Nutty Brussels Sprouts

Nutty Brussels Sprouts
Nutty Brussels Sprouts
Baked or sauteed, simple and delish - use any variation of your favorite nuts. I prefer cashew or pine nuts.
  • Preparing Time: 10 minutes
  • Total Time: 20 minutes
  • Served Person: 6
vegetarian white meat free gluten free red meat free shellfish free contains dairy pescatarian
  • 1 1/2 pounds brussel sprouts thinly sliced
  • 2 tablespoons butter (or oil for roasting)
  • 2 ounce pckg any nut: cashew, pine nut, walnut, pecan, etc chopped
  • Carbohydrate 11.38802927875 g
  • Cholesterol 10.1766666666667 mg
  • Fat 10.6403659441667 g
  • Fiber 4.65877746543369 g
  • Protein 5.16679385983333 g
  • Saturated Fat 2.96468098401667 g
  • Serving Size 1 1 Serving (128g)
  • Sodium 55.802523125 mg
  • Sugar 6.72925181331631 g
  • Trans Fat 1.34416748401667 g
  • Calories 146 calories
Nutty Brussels Sprouts: A Simple Side Dish Delight

My Go-To Side Dish: Nutty Brussels Sprouts

As a busy mom, I'm always on the lookout for quick and easy recipes that don't compromise on flavor. This recipe for nutty Brussels sprouts has become a staple in our house. It's incredibly versatile, adaptable to whatever nuts I have on hand, and always a hit with my family (even the picky eaters!). Whether I'm rushing to get dinner on the table after a long day at work or want a delicious and healthy side for a weekend gathering, this dish is my go-to. The best part? It's so simple, even my kids could help prepare it (though they usually prefer the eating part!).

I love the versatility of this recipe. Sometimes, I’m all about speed and will quickly sauté the sprouts in a pan. Other times, I crave that slightly caramelized, roasted flavor, so I’ll pop them in the oven. Both methods yield delicious results! The addition of nuts adds a wonderful crunch and nutty flavor that perfectly complements the slightly bitter Brussels sprouts. I often experiment with different types of nuts – cashews, pine nuts, walnuts, pecans – depending on what I have on hand or what I feel like that day. Honestly, it’s hard to go wrong! The subtle salt and pepper seasoning allows the natural flavors of the Brussels sprouts and nuts to truly shine.

This recipe isn't just about ease and deliciousness; it's about making healthy choices that are still satisfying. Brussels sprouts are packed with vitamins and nutrients, and adding nuts boosts the healthy fats and protein content. It's a guilt-free pleasure that leaves me feeling energized and satisfied, which is crucial for juggling my busy schedule. This recipe is a perfect example of how nutritious eating doesn't have to be complicated or time-consuming. It’s a testament to the fact that simple ingredients, prepared thoughtfully, can create truly exceptional dishes.

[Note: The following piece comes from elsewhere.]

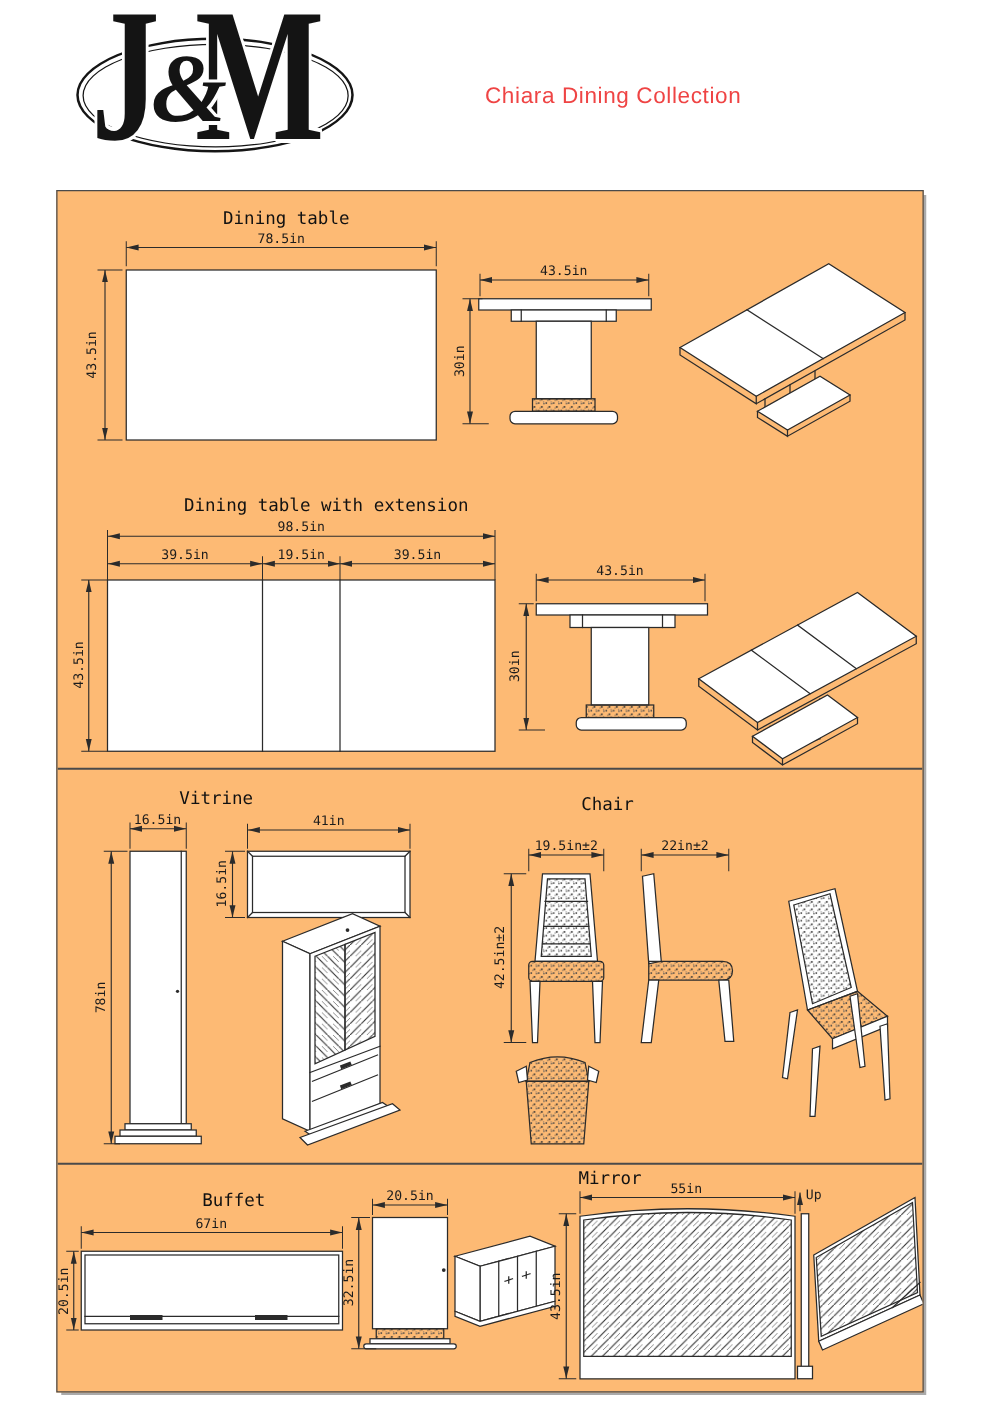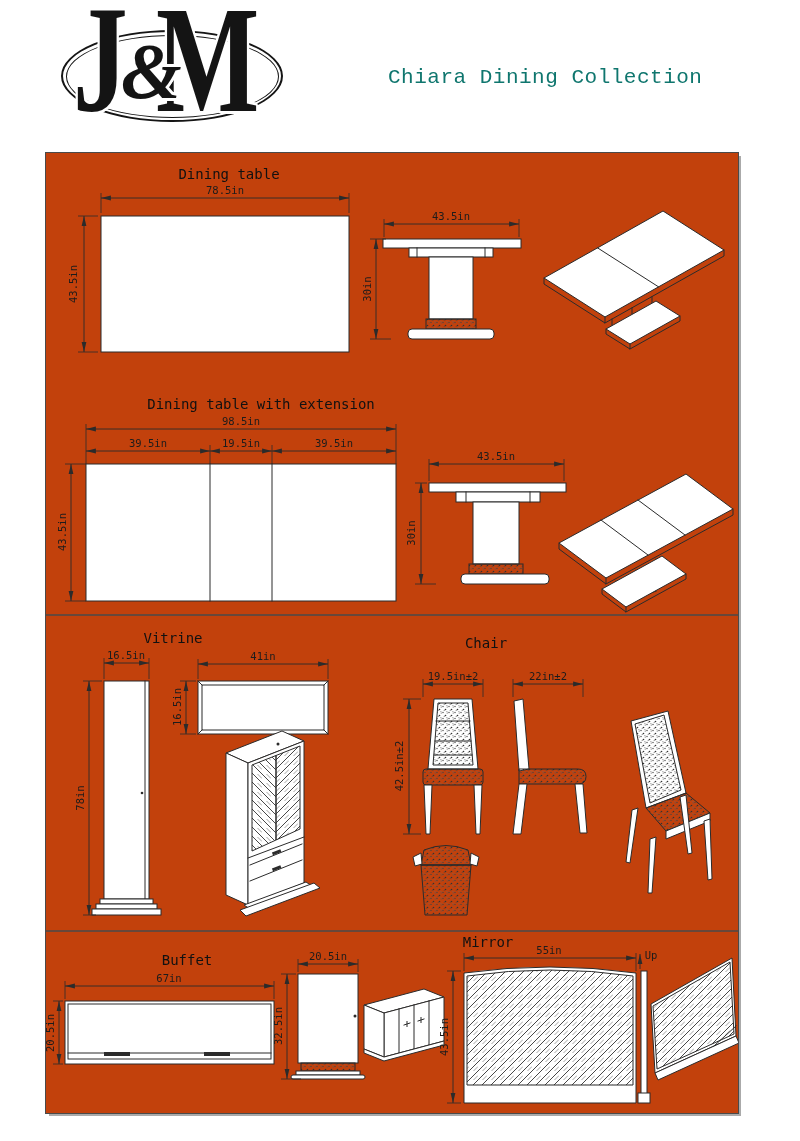"Chiara Dining Collection" .page-title { color: #0f766e -> #ef4444; font-family: Liberation Mono, monospace -> Liberation Sans, sans-serif; font-size: 21px -> 18px }
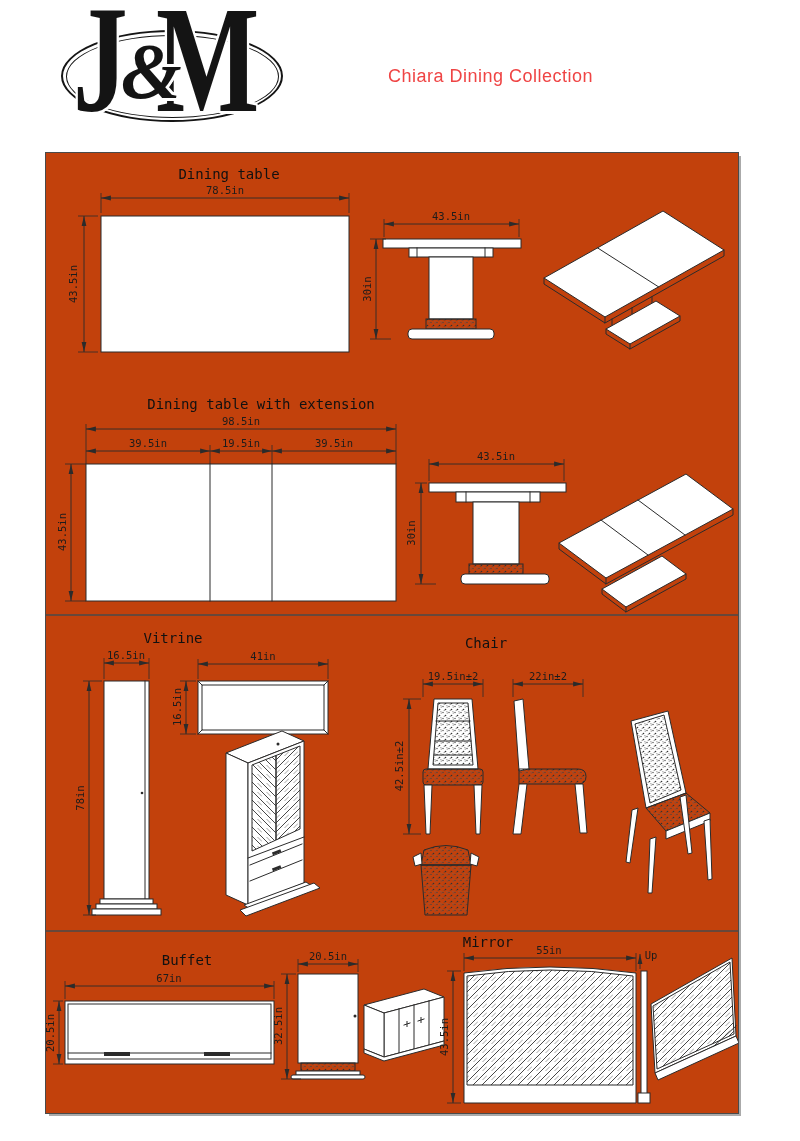"Dining table" .board { background: #c2410c -> #fdba74 }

Beyond the Recipe: I've found that this recipe is a great conversation starter. My friends and family often ask me for the recipe, and it's become a dish I happily share with others. It's a small thing, but it feels good to be able to contribute something tasty and healthy to our shared meals. And seeing the smiles on everyone's faces as they enjoy this simple yet delightful dish is the best reward.

Tips and Variations:

  • Spice it up: Add a pinch of red pepper flakes for a little heat.
  • Boost the flavor: A squeeze of lemon juice at the end brightens the dish.
  • Make it a complete meal: Serve alongside grilled chicken or fish for a balanced and satisfying dinner.
  • Get creative with nuts: Experiment with different types of nuts to discover your favorite combination.
  • Add some sweetness: A drizzle of maple syrup or balsamic glaze adds a touch of sweetness and depth.

This isn't just a recipe; it's a little piece of my everyday life. It's a simple, healthy, and delicious dish that I can always rely on, and I hope it becomes a favorite in your kitchen, too.

Step-by-step

    • On the Stove: Cook Brussels sprouts in butter in a large skillet for 5-7 minutes.
    • Stir in nuts and cook 2-3 minutes.
    • Season with salt and pepper.
    • Oven Roasted: Toss sprouts with oil and nuts; Layer on a cookie sheet or shallow baking dish.
    • Cook for 10-15 min at 375 degrees.